前几天,我刷了司马南先生的一篇文章,其中司马南先生似乎在说自己被贴上了“极左派”的标签,很委屈。
但字里行间,你能看到什么委屈呢? 这显然是自豪的。
都说,我作为草农和小辈,没有资格参与几位大佬的“线”之争。 但仔细想想,草人也有自己的眼光、认知、观点,虽然是底层思维,但会比大佬们更具体。
我的专业是自动化,今天作为一名自动化工程师,我想分享我的观点。
在远洋船舶中,有一套极其重要的设备——自动驾驶仪。
航线确定后,当船舶因风向、水流等原因偏离航向时,操作系统会通过指南针发射的信号自动触发,自动修正航向。
有一个关键点,或者说敏感度。 如果方向的修正过于频繁,很容易降低执行机械的使用寿命,而且不安全,很多时候,大自然会自动修正方向,所以真正聪明的工程师会把灵敏度调整到最合适的位置,这个“度”很难掌握,但有一个标准。

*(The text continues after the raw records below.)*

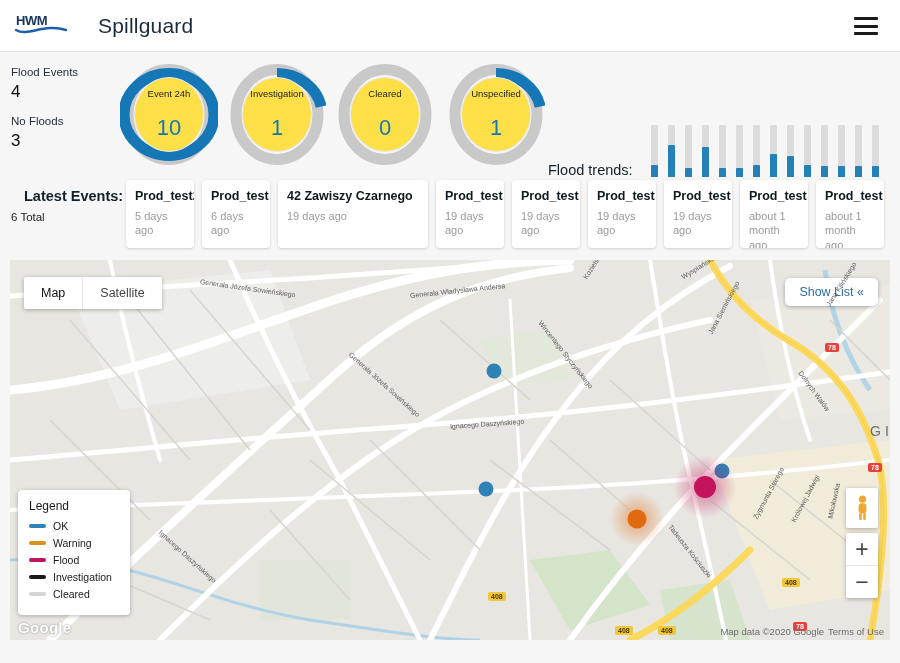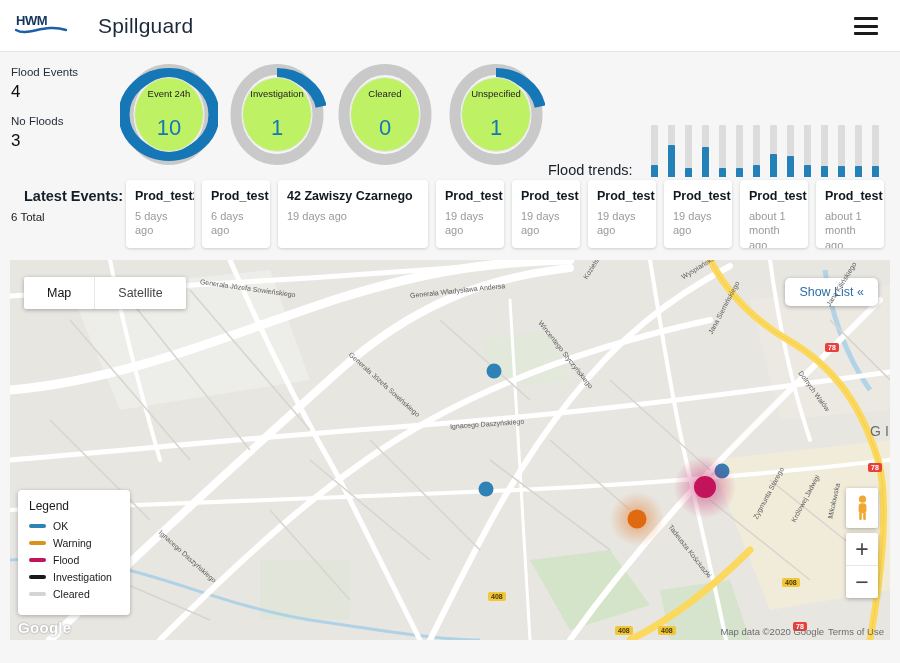"Event 24h" .donut .inner { background: #bef264 -> #fde047 }
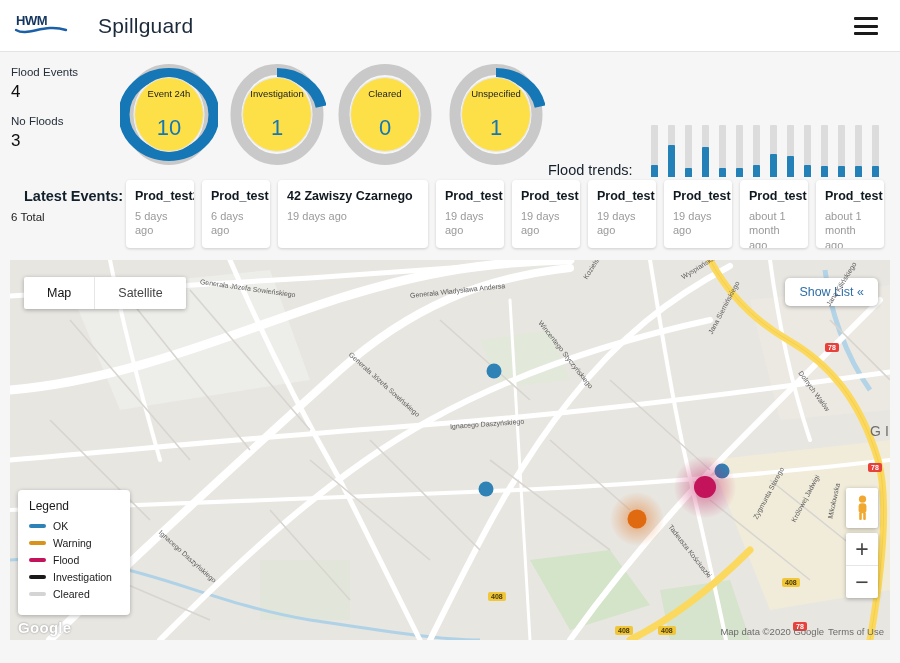"Map" .maptype div { padding: 0 23px -> 0 17px }
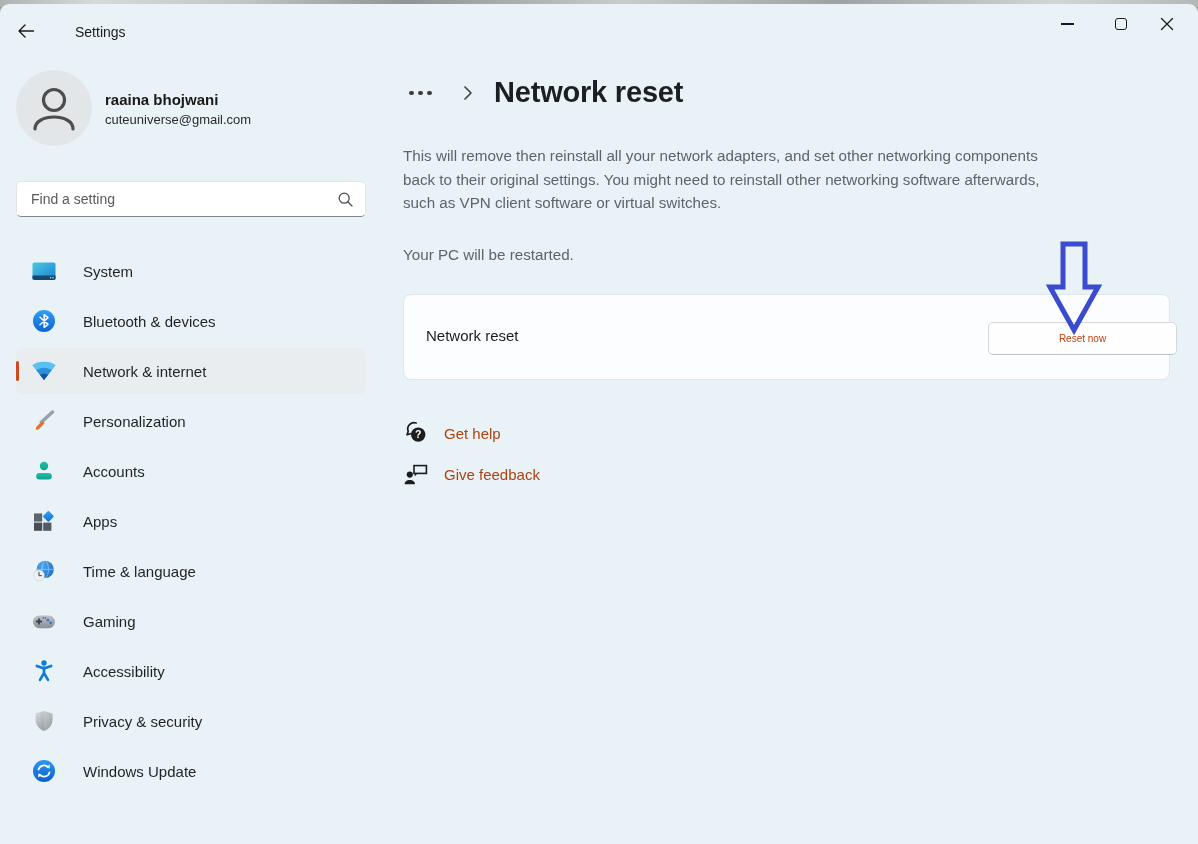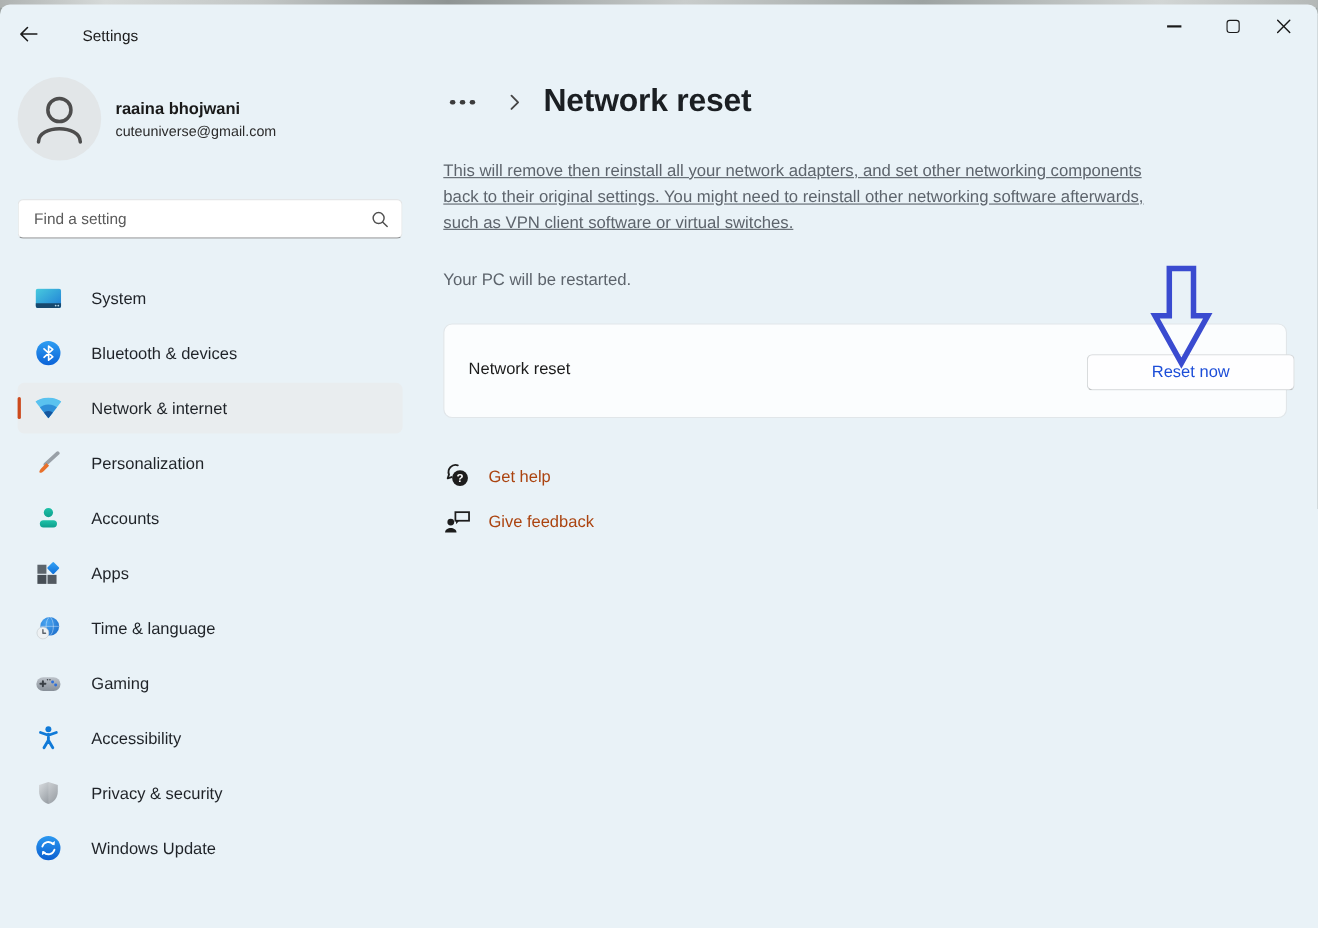"This will remove then reinstall" .desc div { text-decoration: underline -> none }
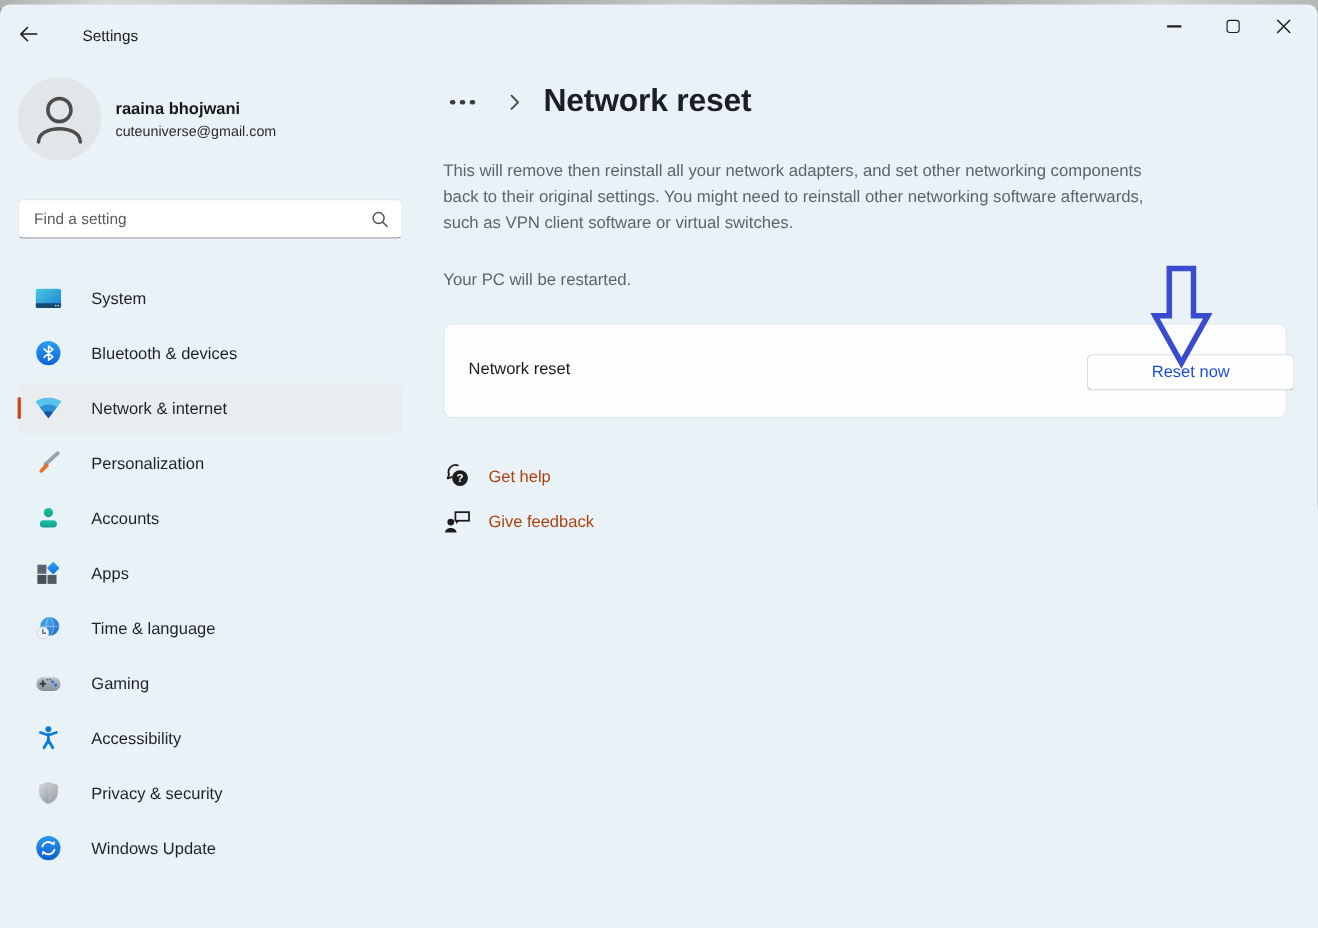"Reset now" .reset-btn { color: #1d4ed8 -> #c2410c; font-size: 15px -> 10px }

最重要的是,还有一个防撞雷达,可以防止与图表上未标记的意外障碍物发生碰撞。 当防撞雷达有强烈警告时,仅靠系统就不那么可靠了,往往需要人工干预; 由于航向与舵之间的滞后,或惯性,舵手在转向时经常将舵撞向“最左边”或“最右边”,技术术语称为左满舵和右满舵。
如果此时不是“极左”或“极右”,而是一条通往黑暗的道路,那么沉船和死亡将不可避免。
在我看来,自动驾驶仪的原则也适用于治国方略。
如果我们把大政策比作路线,那么决策者可以比作“指南针”,准确地给出方向信号; 纪检监察机关是随时发现不可知危险的“雷达”; 法律法规是“敏感度标准”,在保证大方向一致性的前提下减少内耗; “自然”是整个社会,是人心与人性的综合; 其他部门相当于自动驾驶操作系统中的各个组件,相辅相成,各司其职。
路线确定后,要逐一设定小目标,根据小目标设定阶段的路线。
但是,到达目标的航向不能是直线,在标准范围内,左右,没有对错之分,当偏航超标时,系统自动纠正。
如果遇到突发事件,需要快速避让,无需考虑“极左”和“极右”,安全是第一要素。
在这种情况下,你还需要左右挣扎吗?
更何况,司马南先生不是“舵手”,只是一个“号角”,充其量只是一个“传感器”。
必须承认,改革开放发展到今天,总体上是良性的。 极左、极右的“转向手段”还没有使用,但“喊叫”还是必要的,可以看作是充当雷达。
对此,我非常佩服司马南先生敢于直言不讳的勇气。
前几天,我写了几篇文章,很多网友都说司马南派我来攻击何祚秀院士。
我想告诉他们:你错了。 我关注过司马南的优质作家名单,还有何老院士和胡锡进先生,但我对他们的观点有自己的理解,没有人能轻易改变我的想法,司马南先生也不会无聊到派我这个草人去攻击任何人。
我之所以写那些文章,是因为我对那些否定中国传统文化的言行极为反感,如果我觉得传统文化里有“糟粕”,我就可以直接拿出来,说说而已,不能一概而论,胡说八道。
文化侵略比任何其他入侵都更可怕。
这里的“血骨”不仅是血,更是文化,是民族的“魂”。
时代的变迁,社会的发展,思想的进步,唯一不变的就是中华民族的灵魂。
最后,我引用了伟人的一首诗:“人间正道,就是沧桑”,鼓励司马南先生、胡锡进先生、何作秀院士。